◆ About this exercise ◆
Nothing but a number is needed: the count of lines below that include "total".

——————

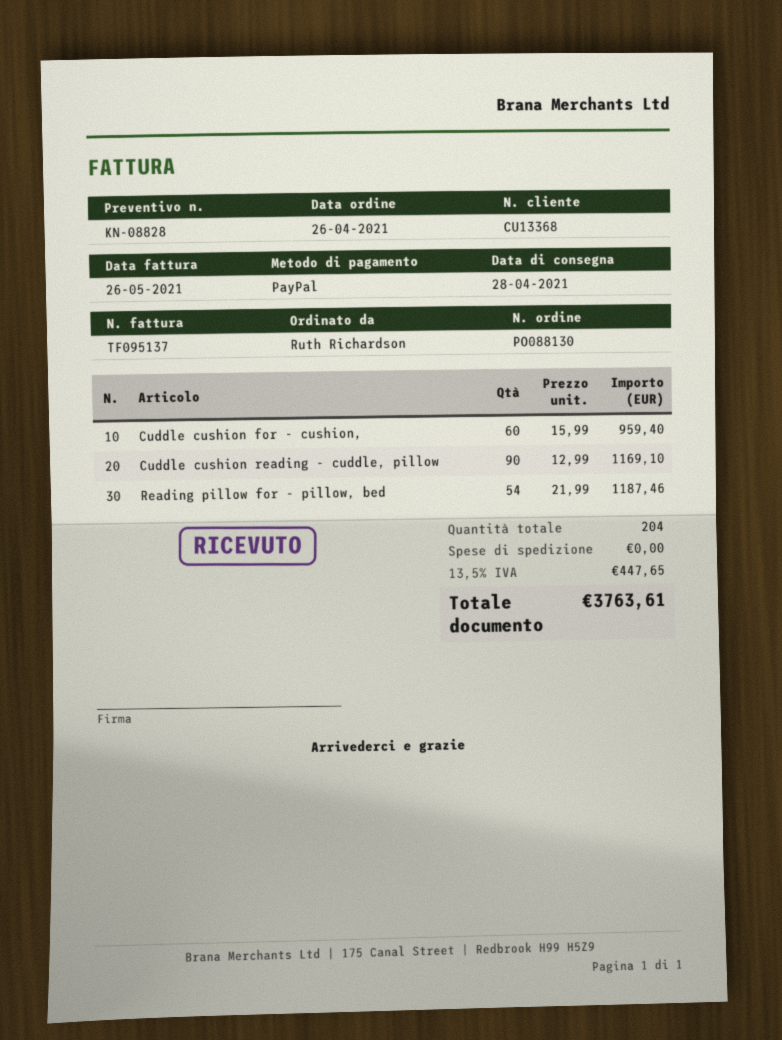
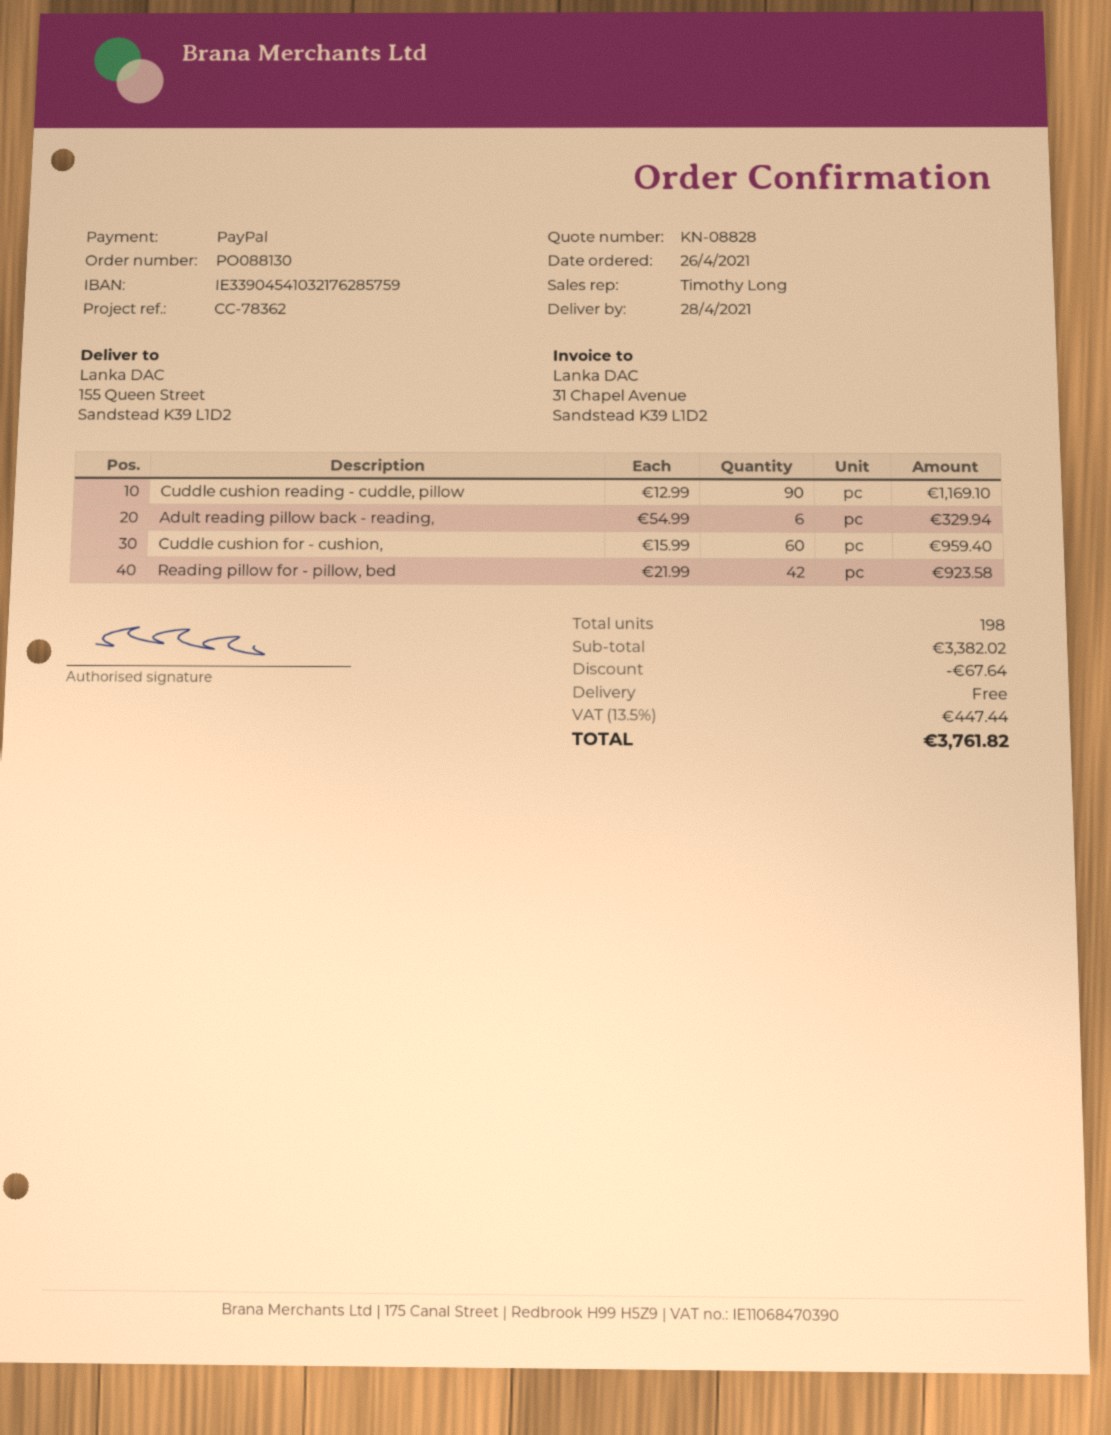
Reading pillow for - pillow, bed: 54 x 21.99 = 1187.46 -> 42 x 21.99 = 923.58
Adult reading pillow back - reading,: none -> 6 x 54.99 = 329.94
total quantity: 204 -> 198
discount: none -> 67.64
tax: 13.5% = 447.65 -> 13.5% = 447.44
total: 3763.61 -> 3761.82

——————

◆ Exercise output ◆
2